La question du silure dans les Yvelines illustre parfaitement les tensions qui divisent la communauté des pêcheurs français autour de cette espèce controversée. Cette division s'explique par des approches radicalement différentes de la pêche et des préoccupations écologiques divergentes.
Les pêcheurs de loisir, particulièrement ceux qui pratiquent la pêche sportive, considèrent le silure comme un trophée de choix. Dans les Yvelines, département avec plus de 1 000 km de cours d'eau et près de 800 hectares d'étangs et plans d'eau, ce géant d'eau douce représente un défi technique exceptionnel.
Ces pêcheurs pratiquent majoritairement le « no kill », une approche moderne qui consiste à capturer le poisson puis à le relâcher dans les meilleures conditions. Comme l'explique Jack Jeannot, président de la Fédération de pêche des Yvelines depuis 1992 : « ça devient de plus en plus tendance, on ne mange plus le poisson comme avant, c'est le plaisir qui compte, et le respect du poisson ».

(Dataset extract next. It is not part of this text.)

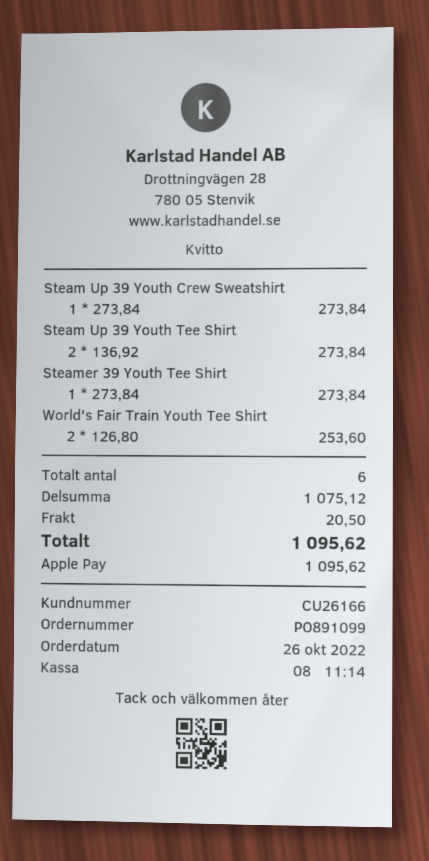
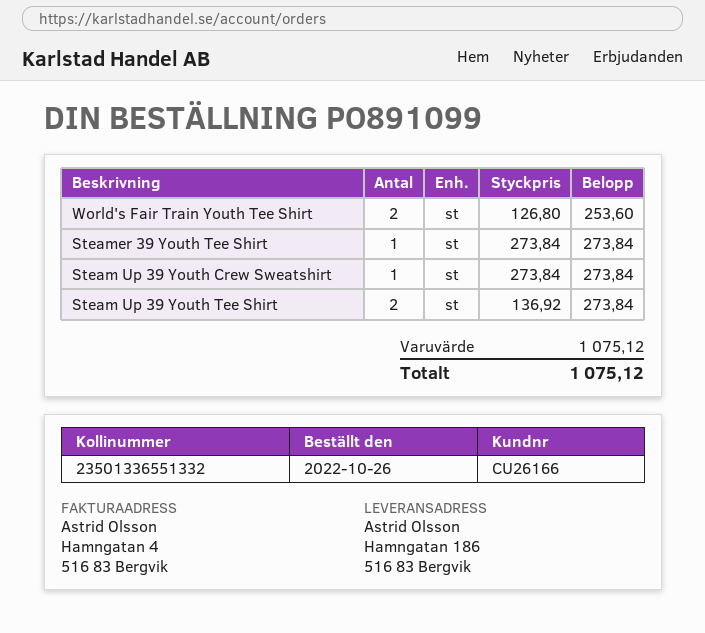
shipping: 20.50 -> none
total: 1095.62 -> 1075.12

La pêche au silure s'est également modernisée avec des techniques innovantes comme l'utilisation de float tubes - ces sièges flottants gonflables qui permettent aux pêcheurs de se déplacer discrètement sur l'eau avec des palmes. Cette pratique attire une nouvelle génération de pêcheurs qui partagent leurs exploits sur les réseaux sociaux, contribuant à casser le cliché du petit papy avec son béret.

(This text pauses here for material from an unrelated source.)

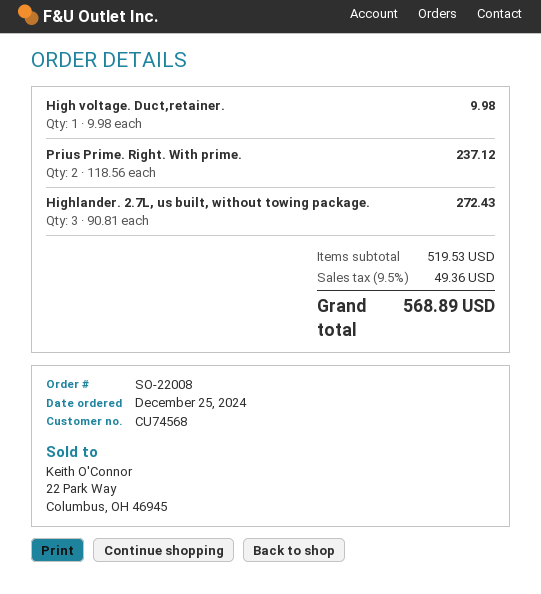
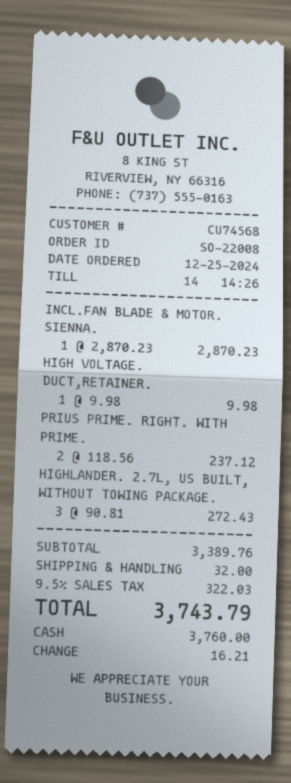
INCL.FAN BLADE & MOTOR. SIENNA.: none -> 1 x 2870.23 = 2870.23
subtotal: 519.53 -> 3389.76
shipping: none -> 32.00
tax: 9.5% = 49.36 -> 9.5% = 322.03
total: 568.89 -> 3743.79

Le débat dépasse la simple rivalité entre pêcheurs pour toucher aux enjeux de biodiversité. Alors qu'un tiers des poissons d'eau douce français sont des espèces non natives, le silure - introduit en 1968 - continue sa colonisation du territoire, favorisée par le réchauffement climatique qui lui permet de se reproduire plus facilement.
La controverse porte également sur un éventuel classement en espèce nuisible, qui interdirait la remise à l'eau et obligerait à abattre les spécimens capturés. Cette mesure divise même la communauté scientifique, certains estimant qu'il manque encore "des éléments solides" pour justifier une telle décision.
Dans les Yvelines, cette problématique s'inscrit dans l'évolution générale de la pêche décrite par Jacky Jeannot, où « les pratiques ont évolué » avec un développement de la pêche au carnassier et des techniques spécialisées. Le silure cristallise ainsi les tensions entre tradition et modernité, loisir et profession, préservation et régulation dans le monde halieutique yvelinois.